[[ Data section, beginning ]]

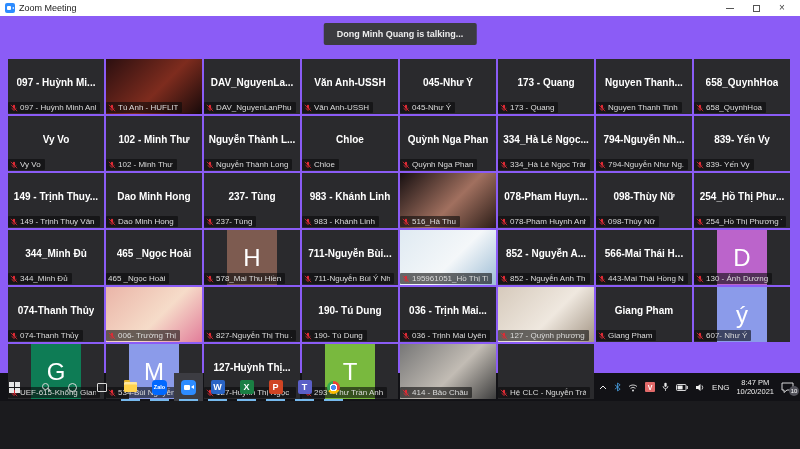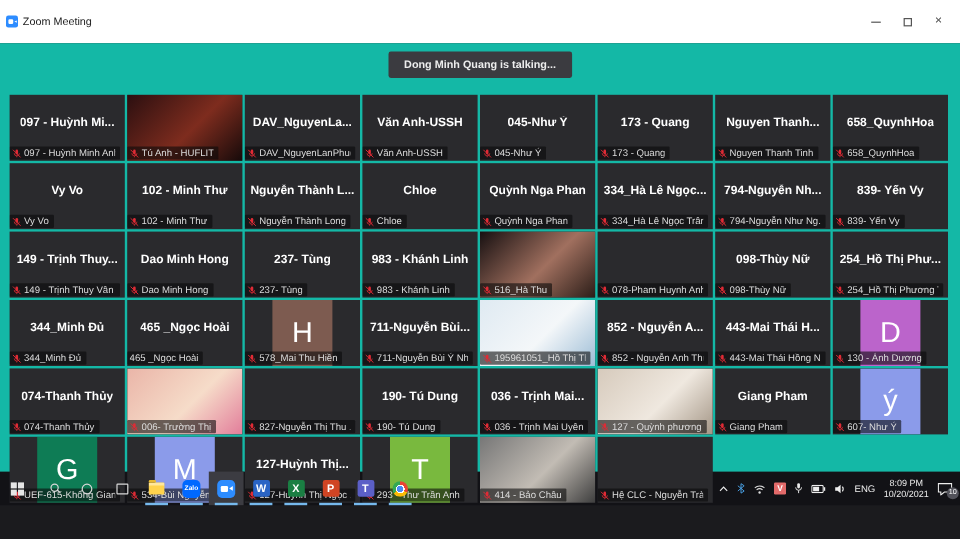--- a/index.html
+++ b/index.html
@@ -1,36 +1,36 @@
 <!DOCTYPE html>
 <html><head>
 <meta charset="utf-8">
 <style>
   * { box-sizing: border-box; margin: 0; padding: 0; }
   html,body { width:800px; height:449px; overflow:hidden; background:#1b1b1e;
     font-family:"Liberation Sans", sans-serif; }
 
   
   .titlebar { height:14px; background:#ffffff; display:flex; align-items:center;
-    padding:18px 5px; position:relative; }
+    padding:8px 5px; position:relative; }
   .app-icon { width:10px; height:10px; border-radius:2px; background:#2d8cff;
     margin-right:4px; position:relative; flex:0 0 auto; }
   .app-icon::before { content:""; position:absolute; left:2px; top:3px; width:4px;
     height:4px; background:#fff; border-radius:1px; }
   .app-icon::after { content:""; position:absolute; right:1.5px; top:3.5px; width:0; height:0;
     border-right:2.5px solid #fff; border-top:1.5px solid transparent; border-bottom:1.5px solid transparent; }
   .title-text { font-size:9px; color:#222; }
   .win-controls { margin-left:auto; display:flex; align-items:center; gap:16px; padding-right:8px; }
   .wc { width:10px; height:10px; position:relative; cursor:default; }
   .wc-min::before { content:""; position:absolute; left:1px; right:1px; top:5px; height:1px; background:#555; }
   .wc-max::before { content:""; position:absolute; inset:1.5px; border:1px solid #555; }
   .wc-close { color:#444; font-size:10px; line-height:10px; text-align:center; }
 
   
-  .stage { position:relative; height:357px; background:#14b8a6; }
+  .stage { position:relative; height:357px; background:#8b5cf6; }
   .talk-banner { position:absolute; top:7px; left:50%; transform:translateX(-50%);
     background:#3b3b40; color:#ededed; font-size:9px; font-weight:bold;
     padding:6px 13px; border-radius:2px; white-space:nowrap; z-index:5; }
 
   .grid { position:absolute; top:43px; left:8px; width:782px;
     display:grid; grid-template-columns:repeat(8, 1fr); gap:2px; }
   .tile { height:55px; background:#2a2a2d; position:relative; overflow:hidden; }
   .video-bg { position:absolute; inset:0; }
   .tile-center { position:absolute; inset:0 0 8px 0; display:flex; align-items:center;
     justify-content:center; }
@@ -514,20 +514,24 @@
           <line x1="6" y1="8.8" x2="6" y2="10.6" stroke="#e02b35" stroke-width="1"></line>
           <line x1="1.2" y1="1.2" x2="10.8" y2="10.8" stroke="#e02b35" stroke-width="1.2"></line>
         </svg>
       </span>
       <span class="lbl-text">516_Hà Thu</span>
     </div>
   </div>
 
   <div class="tile">
 
+    <div class="tile-center">
+      <span class="center-name">078-Pham Huyn...</span>
+
+    </div>
     <div class="tile-label">
       <span class="mic">
         <svg viewBox="0 0 12 12">
           <rect x="4.4" y="1" width="3.2" height="6" rx="1.6" fill="#e02b35"></rect>
           <path d="M2.8 5.6a3.2 3.2 0 0 0 6.4 0" stroke="#e02b35" stroke-width="1" fill="none"></path>
           <line x1="6" y1="8.8" x2="6" y2="10.6" stroke="#e02b35" stroke-width="1"></line>
           <line x1="1.2" y1="1.2" x2="10.8" y2="10.8" stroke="#e02b35" stroke-width="1.2"></line>
         </svg>
       </span>
       <span class="lbl-text">078-Pham Huynh Anh...</span>
@@ -675,21 +679,21 @@
           <line x1="1.2" y1="1.2" x2="10.8" y2="10.8" stroke="#e02b35" stroke-width="1.2"></line>
         </svg>
       </span>
       <span class="lbl-text">852 - Nguyễn Anh Thư</span>
     </div>
   </div>
 
   <div class="tile">
 
     <div class="tile-center">
-      <span class="center-name">443-Mai Thái H...</span>
+      <span class="center-name">566-Mai Thái H...</span>
 
     </div>
     <div class="tile-label">
       <span class="mic">
         <svg viewBox="0 0 12 12">
           <rect x="4.4" y="1" width="3.2" height="6" rx="1.6" fill="#e02b35"></rect>
           <path d="M2.8 5.6a3.2 3.2 0 0 0 6.4 0" stroke="#e02b35" stroke-width="1" fill="none"></path>
           <line x1="6" y1="8.8" x2="6" y2="10.6" stroke="#e02b35" stroke-width="1"></line>
           <line x1="1.2" y1="1.2" x2="10.8" y2="10.8" stroke="#e02b35" stroke-width="1.2"></line>
         </svg>
@@ -1071,21 +1075,21 @@
     </span>
     <span class="titem">
       <svg width="10" height="9" viewBox="0 0 10 9">
         <polygon points="1,3 3,3 5.5,1 5.5,8 3,6 1,6" fill="#ededed"></polygon>
         <path d="M7 2.5a3.5 3.5 0 0 1 0 4" fill="none" stroke="#ededed" stroke-width="0.9"></path>
       </svg>
     </span>
     <span class="titem lang">ENG</span>
     <span class="titem clock">
       <span>
-        <span>8:09 PM</span><br>
+        <span>8:47 PM</span><br>
         <span>10/20/2021</span>
       </span>
     </span>
     <span class="titem notif">
       <svg width="13" height="11" viewBox="0 0 13 11">
         <path d="M1 1h11v7H6l-3 2.5V8H1z" fill="none" stroke="#ededed" stroke-width="0.9"></path>
       </svg>
       <span class="badge">10</span>
     </span>
   </div>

[[ Data section, end ]]

For each line above that holds the string "fill", provide a copy of that line.

- _Your response_:
           <rect x="4.4" y="1" width="3.2" height="6" rx="1.6" fill="#e02b35"></rect>
           <path d="M2.8 5.6a3.2 3.2 0 0 0 6.4 0" stroke="#e02b35" stroke-width="1" fill="none"></path>
           <rect x="4.4" y="1" width="3.2" height="6" rx="1.6" fill="#e02b35"></rect>
           <path d="M2.8 5.6a3.2 3.2 0 0 0 6.4 0" stroke="#e02b35" stroke-width="1" fill="none"></path>
         <polygon points="1,3 3,3 5.5,1 5.5,8 3,6 1,6" fill="#ededed"></polygon>
         <path d="M7 2.5a3.5 3.5 0 0 1 0 4" fill="none" stroke="#ededed" stroke-width="0.9"></path>
         <path d="M1 1h11v7H6l-3 2.5V8H1z" fill="none" stroke="#ededed" stroke-width="0.9"></path>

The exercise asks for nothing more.